Since then, the task force has arrested more than 60 individuals associated with white power hate groups on charges including illegal weapons possession, drug dealing, and hate crime violence. The task force has also seized more than 15,000 rounds of ammunition; more than 75 firearms, many of which had been illegally converted to fully automatic; a half-dozen stolen cars; bulletproof vests; a pharmacopeia of methamphetamine, hallucinogenic mushrooms, steroids and marijuana; and enough swastika flags, Hitler youth banners, knock-off SS daggers, WWII German army helmets, and white supremacist propaganda to fill a Dumpster.
"Sixty years after the discovery of Auschwitz, I'm amazed we're still fighting this garbage in our country," said San Bernardino County Sheriff's Department spokesman Tom Freeman.

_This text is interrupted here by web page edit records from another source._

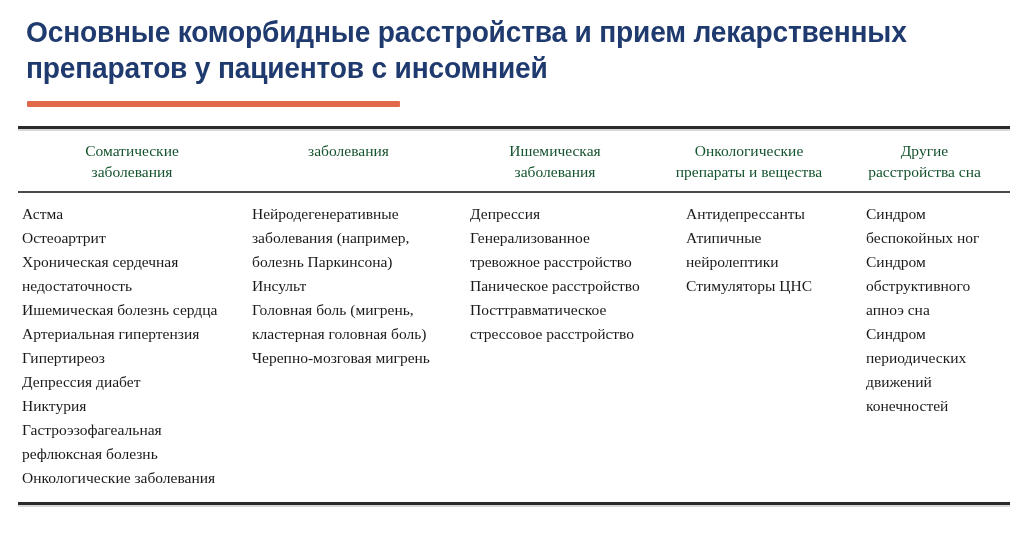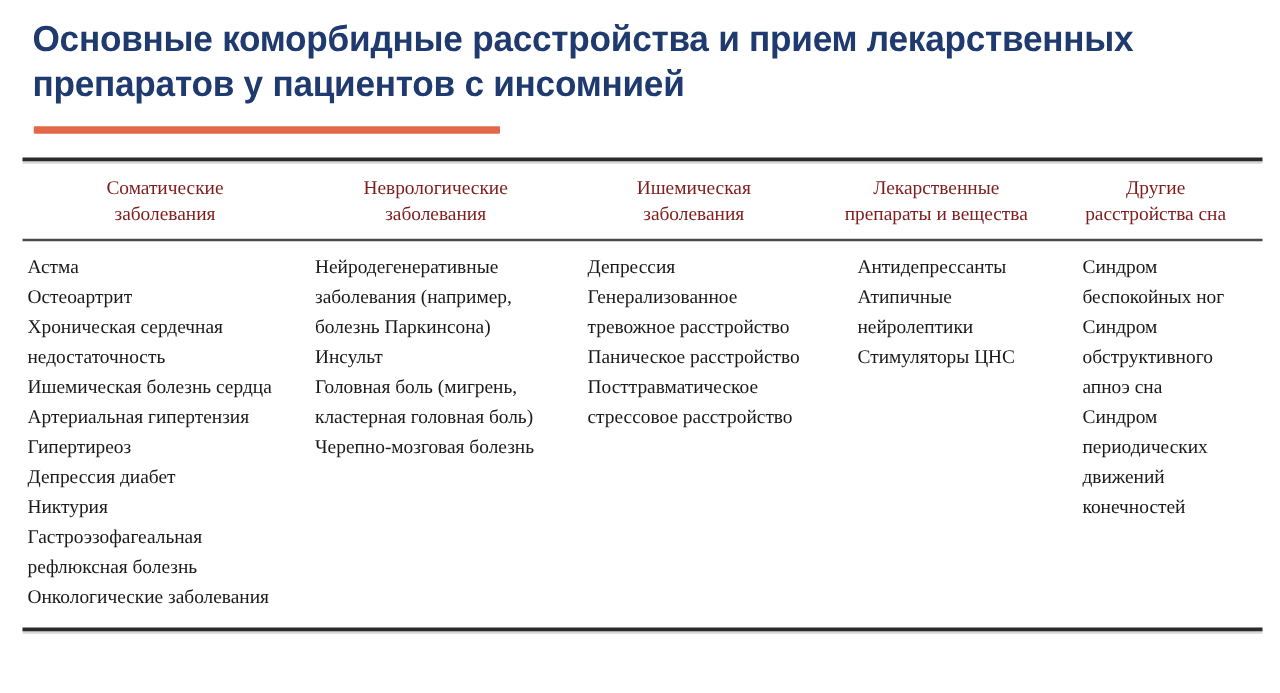"Соматические" .head-cell { color: #7f1d1d -> #14532d }
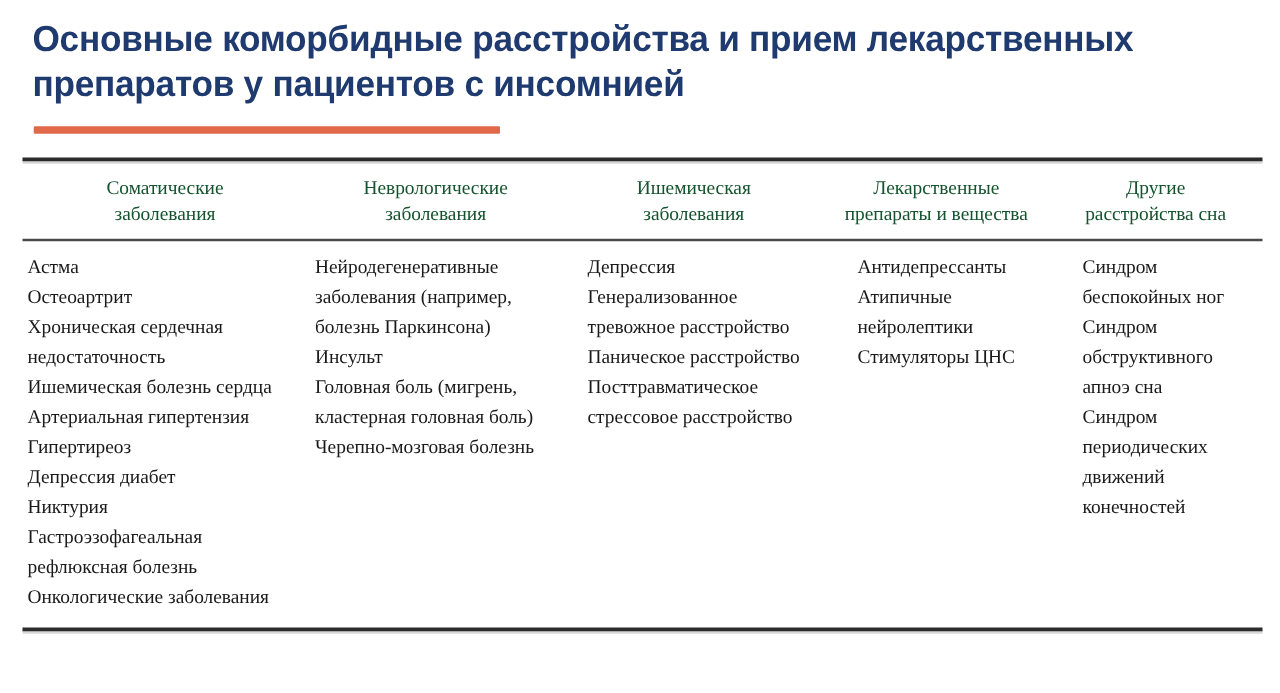"Неврологические" div { html: <div>Неврологические</div> -> none }
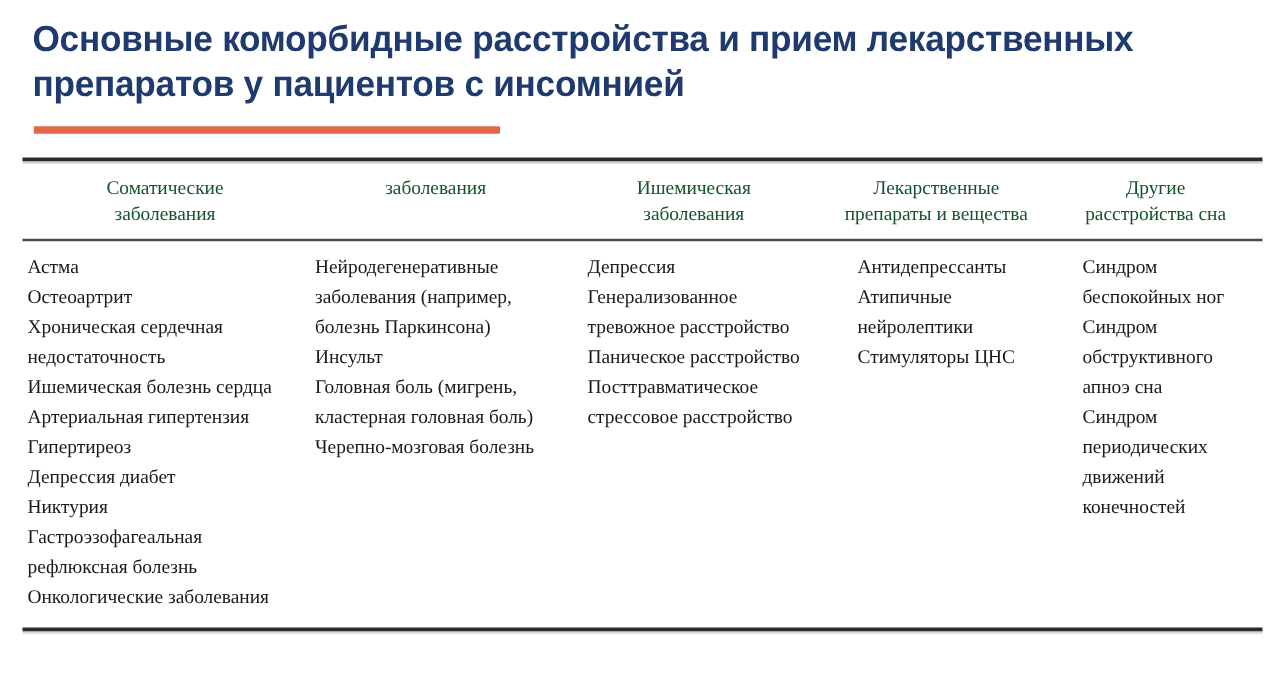"Лекарственные" div { text: Лекарственные -> Онкологические }
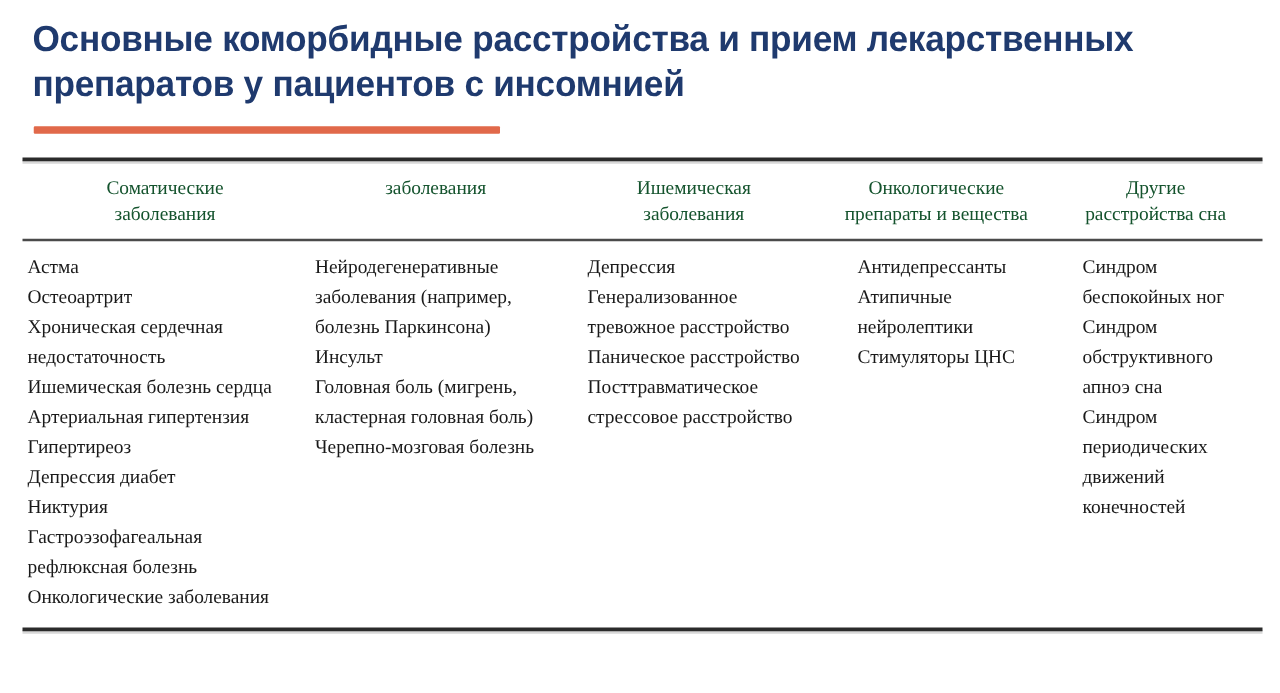"Черепно-мозговая болезнь" span.item { text: болезнь -> мигрень }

Last November, one of 19 alleged white supremacists arrested on drugs and firearms charges was an assistant football coach at Paloma Valley High School in Menifee, which is near Hemet. According to investigators, the coach had supplied players with steroids and had recruited several of them, along with other Menifee and Hemet teenagers, to join a heavily armed white supremacist group affiliated with the growing neo-Nazi Skinhead prison gang Public Enemy Number One. The football coach is a convicted felon and has a prison tattoo of a swastika on his stomach below the letters S.W.P. for "Supreme White Power." He said the arsenal of rifles and handguns police found in his house were for hunting rabbits and coyotes. Prosecutors charged him with illegal possession of firearms anyway, perhaps swayed from leniency by the numerous photos also discovered at the coach's house. The pictures appeared to have been taken at a series of neo-Nazi rallies held at rural locations in Riverside County. In one, two 12-year-old girls salute a swastika flag.
Riverside County Sheriff Bob Doyle said the amount of white power literature seized from the coach's house is the most he's seen in three decades of law enforcement.
"Hate groups such as these endanger lives," he said. "These types of people are trying to find a refuge here, and we're trying to stop it."